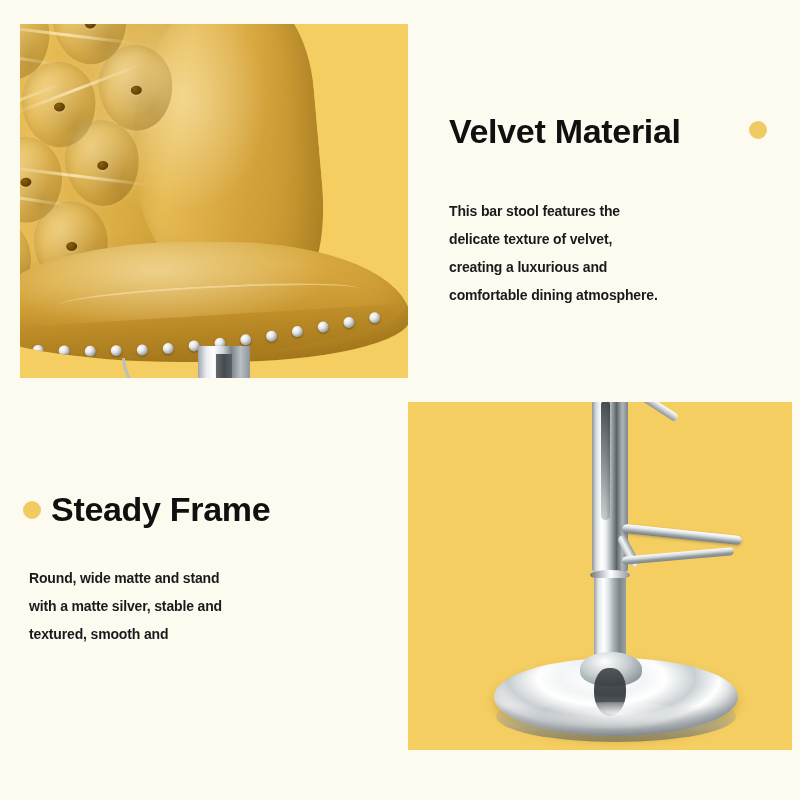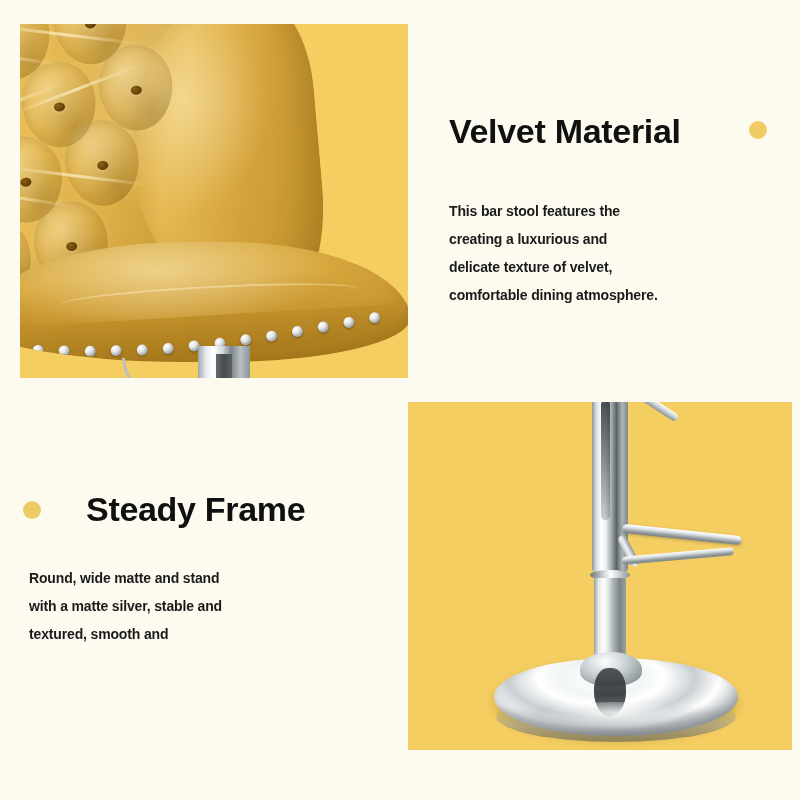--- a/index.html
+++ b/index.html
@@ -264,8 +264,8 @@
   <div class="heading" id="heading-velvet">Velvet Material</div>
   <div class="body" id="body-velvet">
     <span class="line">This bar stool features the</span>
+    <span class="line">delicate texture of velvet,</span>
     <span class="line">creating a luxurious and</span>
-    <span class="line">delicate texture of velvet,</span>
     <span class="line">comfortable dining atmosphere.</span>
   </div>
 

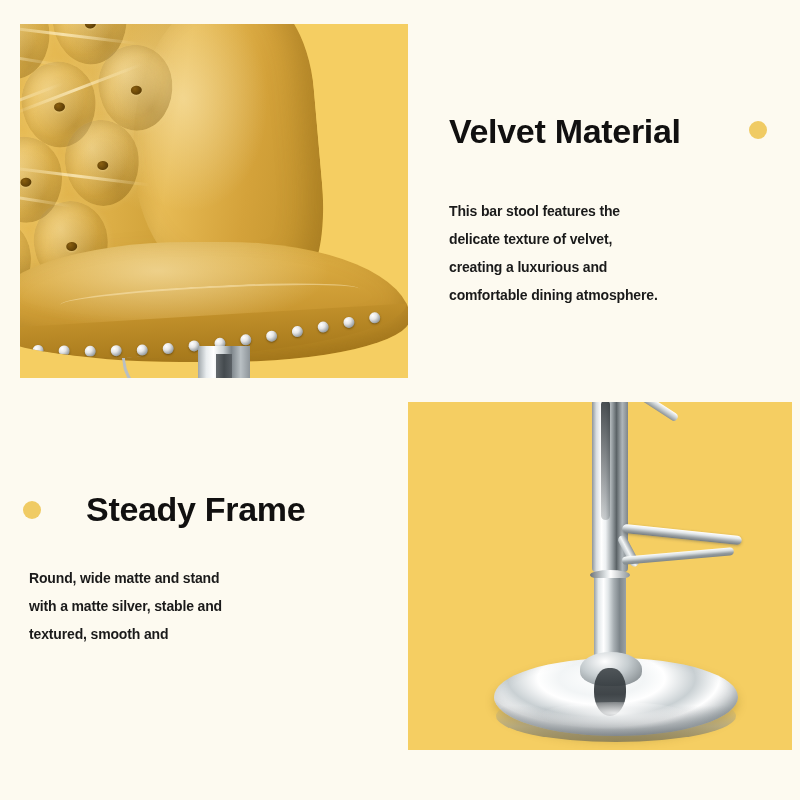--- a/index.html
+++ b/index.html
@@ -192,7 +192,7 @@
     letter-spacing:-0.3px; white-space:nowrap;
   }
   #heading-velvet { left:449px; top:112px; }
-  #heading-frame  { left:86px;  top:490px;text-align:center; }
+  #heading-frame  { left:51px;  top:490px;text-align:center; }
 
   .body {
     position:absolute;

#### What the exercise asks
Except for pictures, copy the records above exactly.

#### Task output
--- a/index.html
+++ b/index.html
@@ -264,8 +264,8 @@
   <div class="heading" id="heading-velvet">Velvet Material</div>
   <div class="body" id="body-velvet">
     <span class="line">This bar stool features the</span>
+    <span class="line">delicate texture of velvet,</span>
     <span class="line">creating a luxurious and</span>
-    <span class="line">delicate texture of velvet,</span>
     <span class="line">comfortable dining atmosphere.</span>
   </div>
 

--- a/index.html
+++ b/index.html
@@ -192,7 +192,7 @@
     letter-spacing:-0.3px; white-space:nowrap;
   }
   #heading-velvet { left:449px; top:112px; }
-  #heading-frame  { left:86px;  top:490px;text-align:center; }
+  #heading-frame  { left:51px;  top:490px;text-align:center; }
 
   .body {
     position:absolute;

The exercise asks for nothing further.